* [Information given]
—————

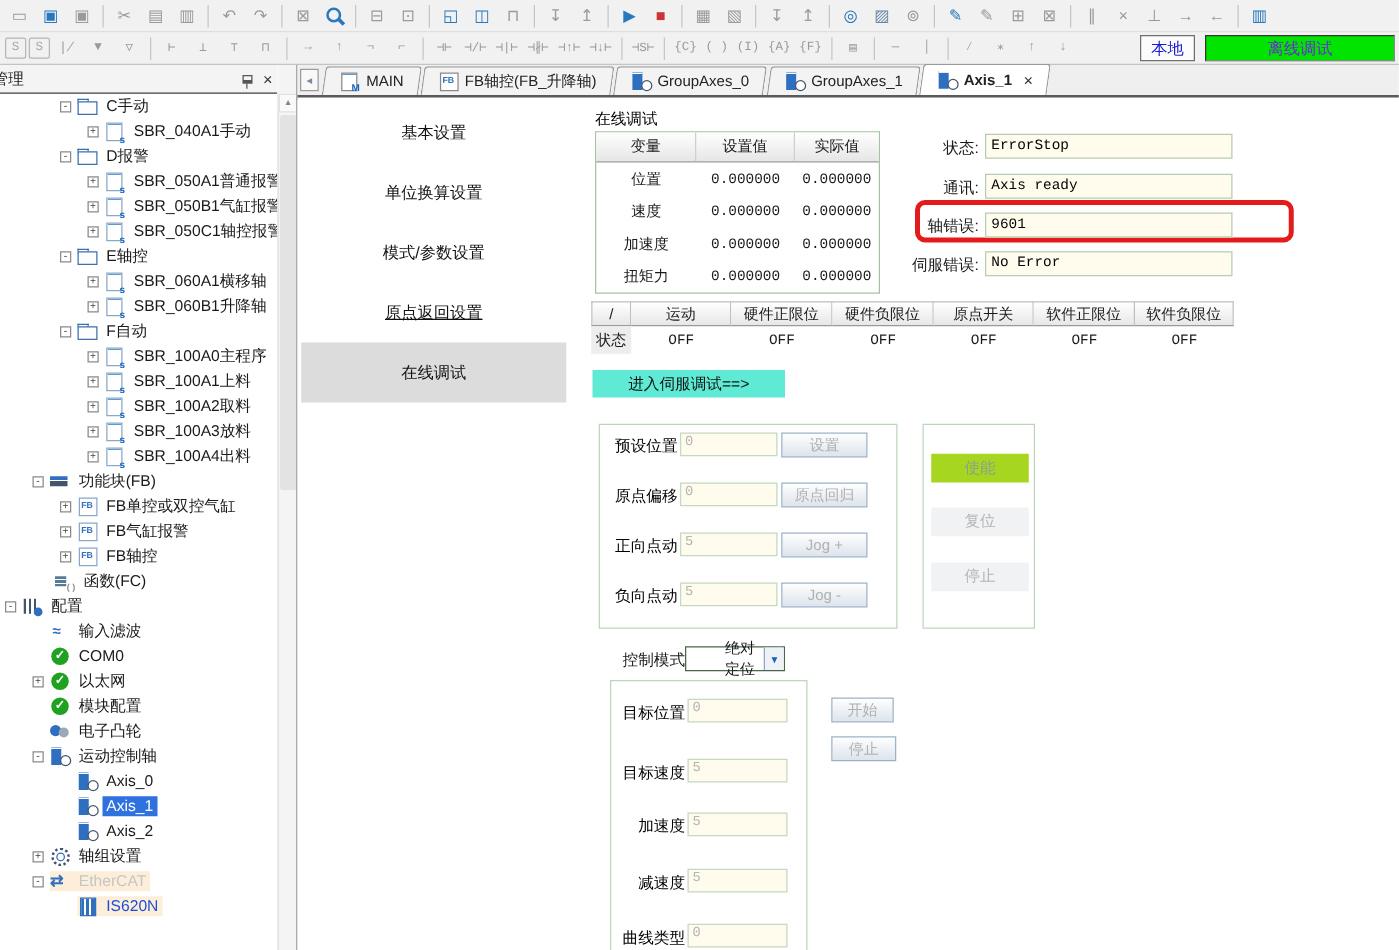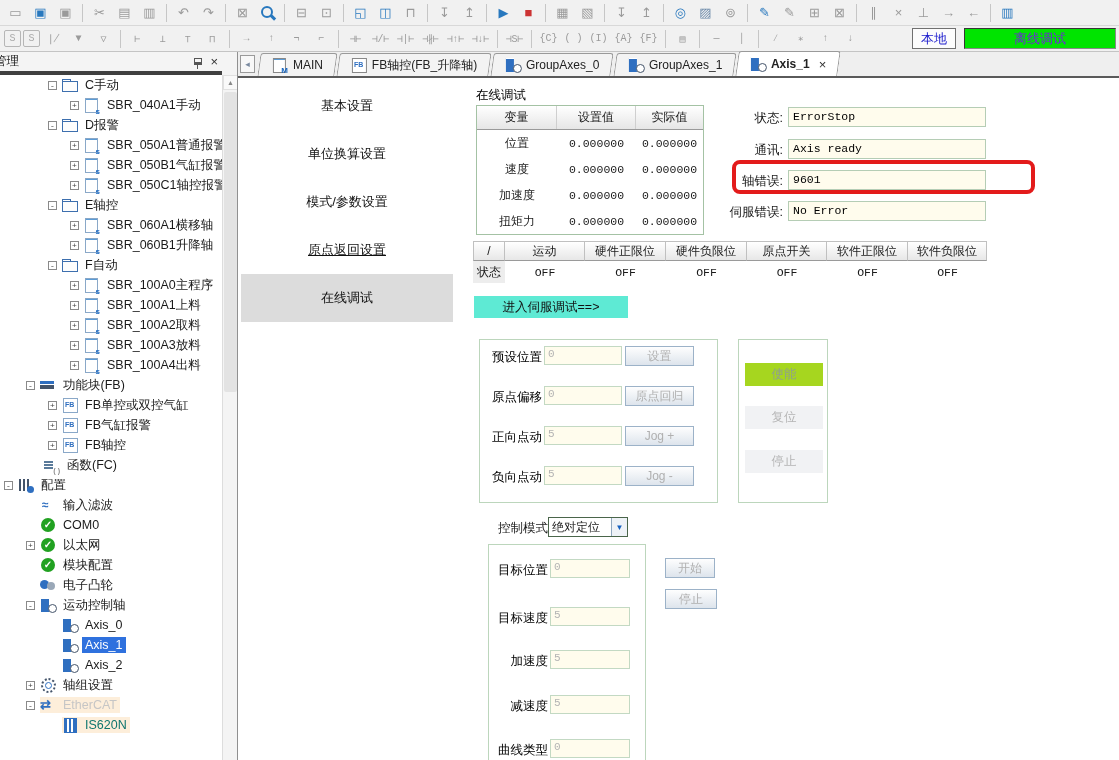--- a/index.html
+++ b/index.html
@@ -30,7 +30,7 @@
 
   
   #sidebar { position:absolute; left:0; top:52px; width:222px; height:708px; background:#fff; overflow:hidden; }
-  #side-head { height:23px; background:#f4f4f4; border-bottom:4px solid #404040;
+  #side-head { height:23px; background:#f4f4f4; border-bottom:1px solid #404040;
     display:flex; align-items:center; }
   #side-title { margin-left:-6px; font-size:12.5px; color:#222; white-space:nowrap; }
   #side-tools { margin-left:auto; display:flex; align-items:center; gap:8px; padding-right:4px; }

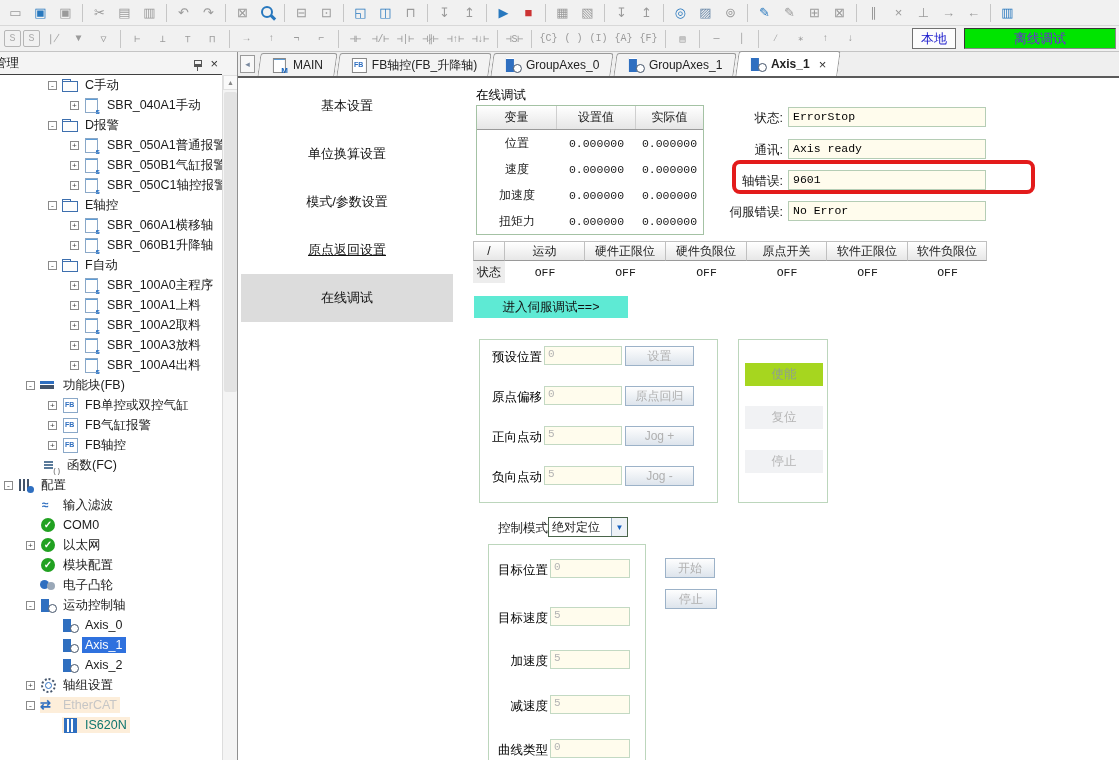--- a/index.html
+++ b/index.html
@@ -189,7 +189,7 @@
 
   #cm-label { position:absolute; left:260px; top:440px; font-size:12.5px; }
   #cm-select { position:absolute; left:310px; top:437px; width:80px; height:20px;
-    border:1px solid #4a654a; background:#fff; display:flex; align-items:center; }
+    border:1px solid #4a654a; background:#fff; display:flex; align-items:center;padding-left:28px; }
   #cm-value { flex:1; padding-left:3px; font-size:12px; }
   #cm-arrow { width:16px; height:18px; border-left:1px solid #90a8c0; background:#eef2f7;
     color:#1560c0; font-size:8px; display:flex; align-items:center; justify-content:center; }

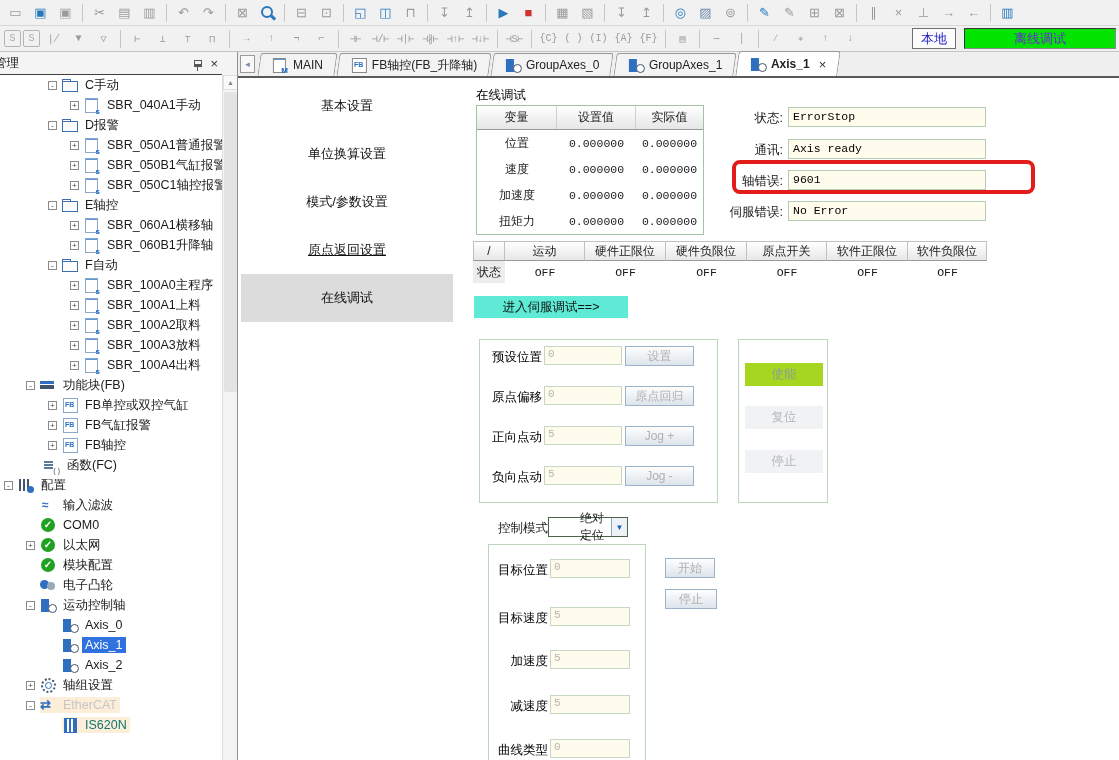--- a/index.html
+++ b/index.html
@@ -45,7 +45,7 @@
   .tlabel { font-size:12.5px; padding:1px 3px; }
   .tlabel.sel { background:#2f71de; color:#fff; }
   .hl { background:#fdeeda; display:flex; align-items:flex-end; }
-  .tlabel.dim1 { color:#c6c6c6; } .tlabel.dim2 { color:#0f766e; }
+  .tlabel.dim1 { color:#c6c6c6; } .tlabel.dim2 { color:#1d4ed8; }
   
   .tic { position:relative; display:inline-block; width:16px; height:16px; flex:none; margin-right:4px; }
   .tic-folder::before { content:""; position:absolute; left:0; top:2px; width:7px; height:3px;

—————

* [Instructions to follow]
An answer that restates all the entries exactly and drops the images is what is needed.

* [Solution below]
--- a/index.html
+++ b/index.html
@@ -30,7 +30,7 @@
 
   
   #sidebar { position:absolute; left:0; top:52px; width:222px; height:708px; background:#fff; overflow:hidden; }
-  #side-head { height:23px; background:#f4f4f4; border-bottom:4px solid #404040;
+  #side-head { height:23px; background:#f4f4f4; border-bottom:1px solid #404040;
     display:flex; align-items:center; }
   #side-title { margin-left:-6px; font-size:12.5px; color:#222; white-space:nowrap; }
   #side-tools { margin-left:auto; display:flex; align-items:center; gap:8px; padding-right:4px; }

--- a/index.html
+++ b/index.html
@@ -189,7 +189,7 @@
 
   #cm-label { position:absolute; left:260px; top:440px; font-size:12.5px; }
   #cm-select { position:absolute; left:310px; top:437px; width:80px; height:20px;
-    border:1px solid #4a654a; background:#fff; display:flex; align-items:center; }
+    border:1px solid #4a654a; background:#fff; display:flex; align-items:center;padding-left:28px; }
   #cm-value { flex:1; padding-left:3px; font-size:12px; }
   #cm-arrow { width:16px; height:18px; border-left:1px solid #90a8c0; background:#eef2f7;
     color:#1560c0; font-size:8px; display:flex; align-items:center; justify-content:center; }

--- a/index.html
+++ b/index.html
@@ -45,7 +45,7 @@
   .tlabel { font-size:12.5px; padding:1px 3px; }
   .tlabel.sel { background:#2f71de; color:#fff; }
   .hl { background:#fdeeda; display:flex; align-items:flex-end; }
-  .tlabel.dim1 { color:#c6c6c6; } .tlabel.dim2 { color:#0f766e; }
+  .tlabel.dim1 { color:#c6c6c6; } .tlabel.dim2 { color:#1d4ed8; }
   
   .tic { position:relative; display:inline-block; width:16px; height:16px; flex:none; margin-right:4px; }
   .tic-folder::before { content:""; position:absolute; left:0; top:2px; width:7px; height:3px;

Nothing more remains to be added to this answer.